▶ [What the exercise asks]
Only one span of the listing below is wanted: the lines from the one with "используемая стеклянная посуда" through the one with "краски. ЭДТА —", reproduced exactly, both ends kept.

▶ [Data for review]
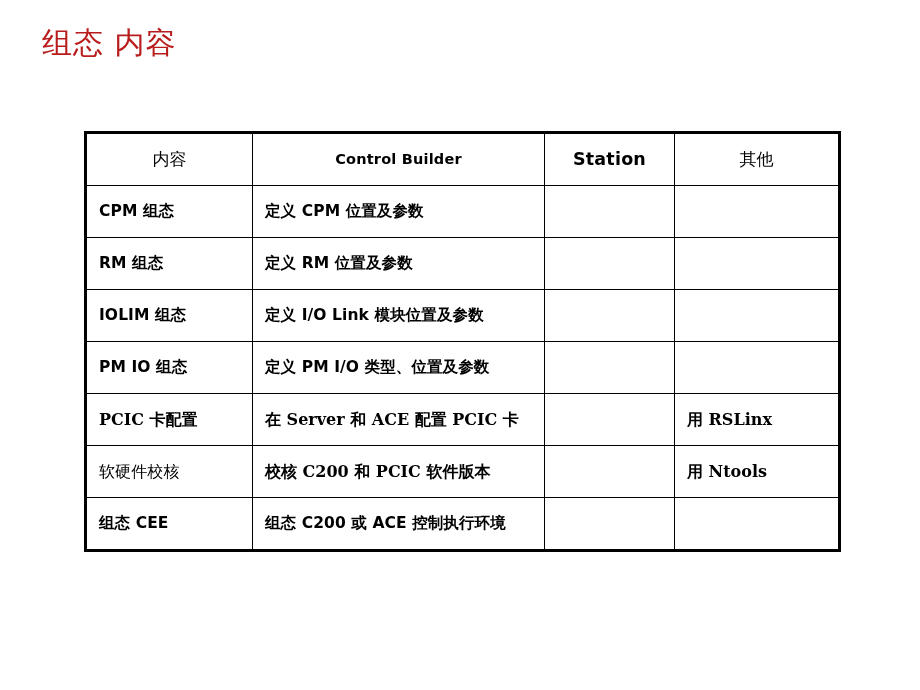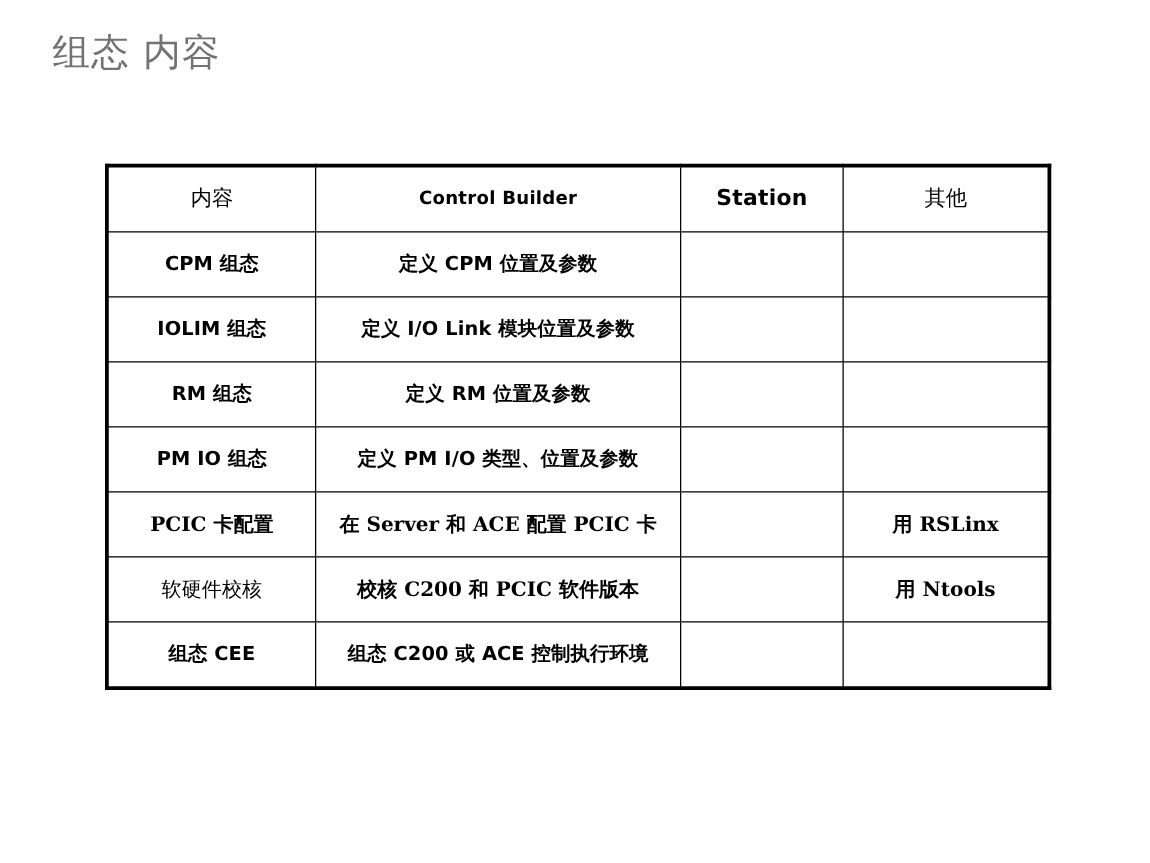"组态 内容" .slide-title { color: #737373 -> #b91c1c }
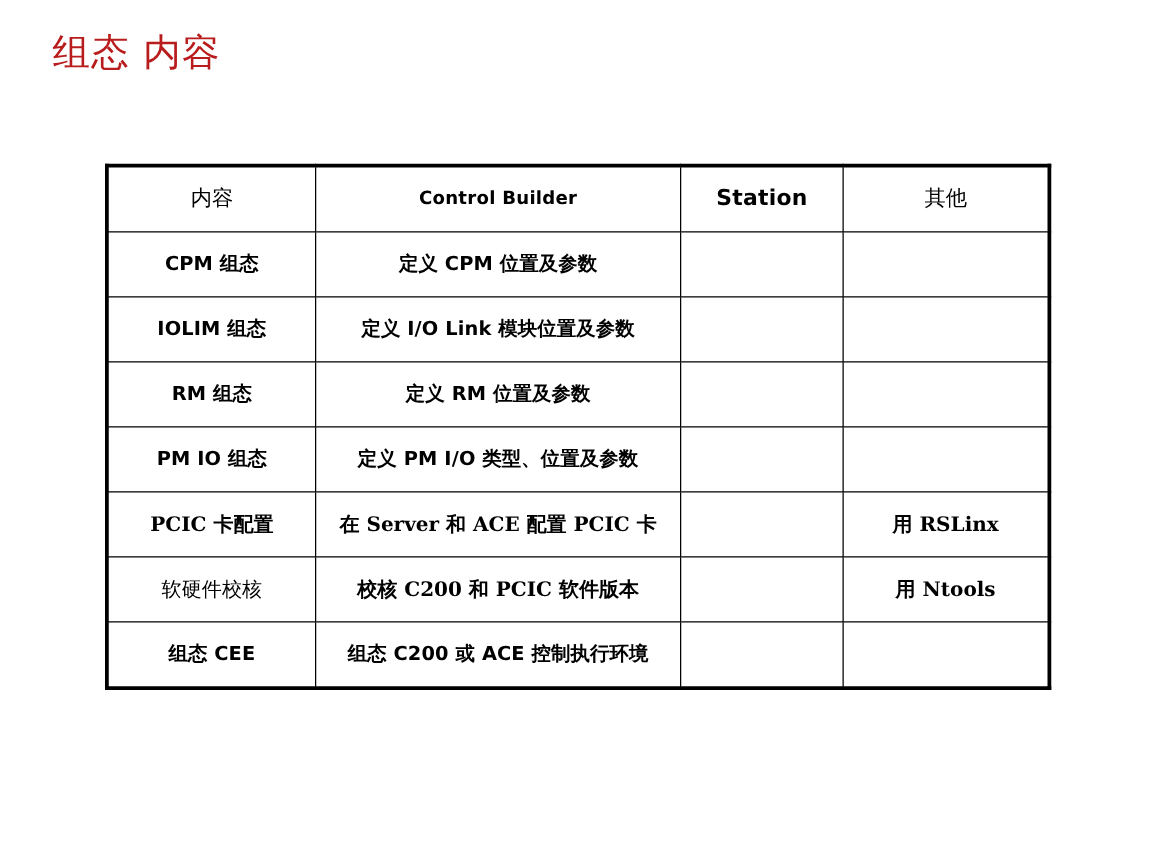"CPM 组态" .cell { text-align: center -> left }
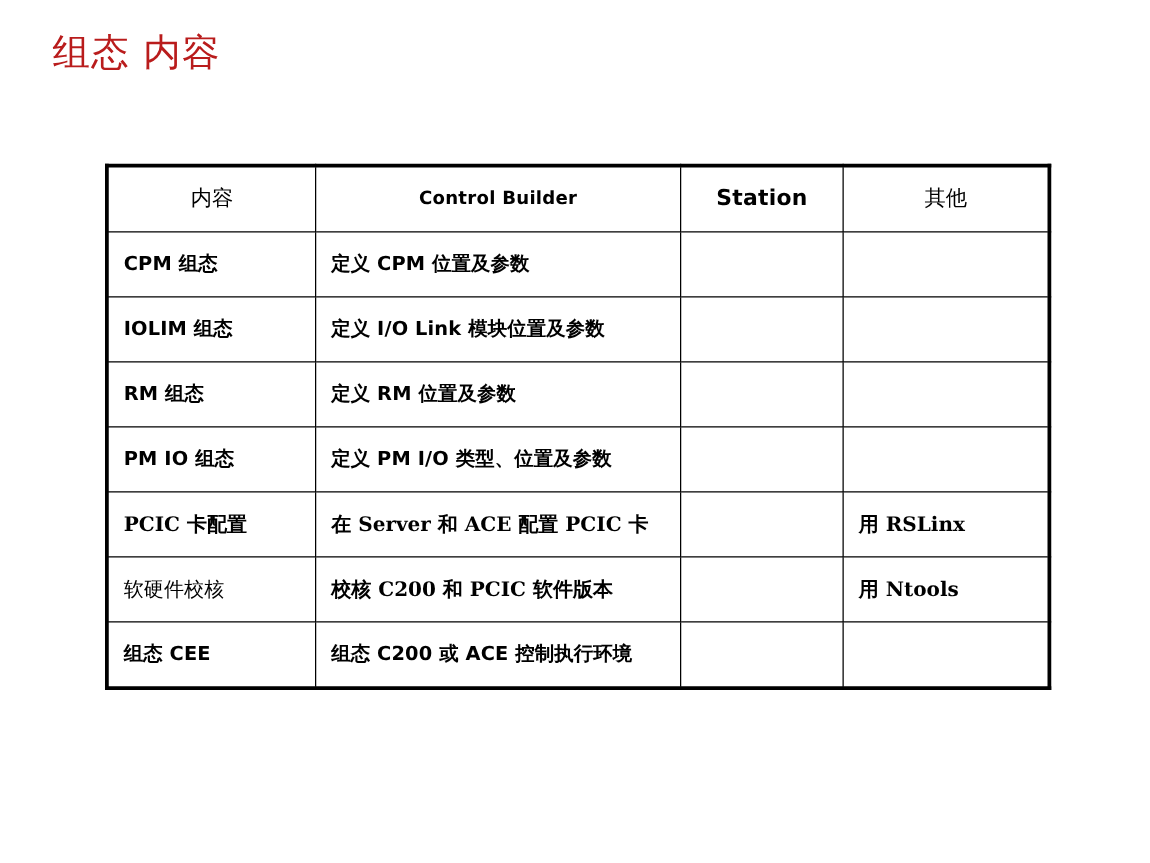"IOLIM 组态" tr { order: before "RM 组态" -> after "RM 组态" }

...

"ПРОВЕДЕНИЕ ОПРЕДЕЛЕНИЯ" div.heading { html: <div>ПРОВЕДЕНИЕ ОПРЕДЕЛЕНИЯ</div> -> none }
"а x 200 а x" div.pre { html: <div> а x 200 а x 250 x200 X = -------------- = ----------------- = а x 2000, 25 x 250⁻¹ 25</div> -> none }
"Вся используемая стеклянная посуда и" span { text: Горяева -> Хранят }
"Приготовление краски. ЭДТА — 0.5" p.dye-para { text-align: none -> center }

▶ [Response box]
"Вся используемая стеклянная посуда и" span { text: Горяева -> Хранят }
"Приготовление краски. ЭДТА — 0.5" p.dye-para { text-align: none -> center }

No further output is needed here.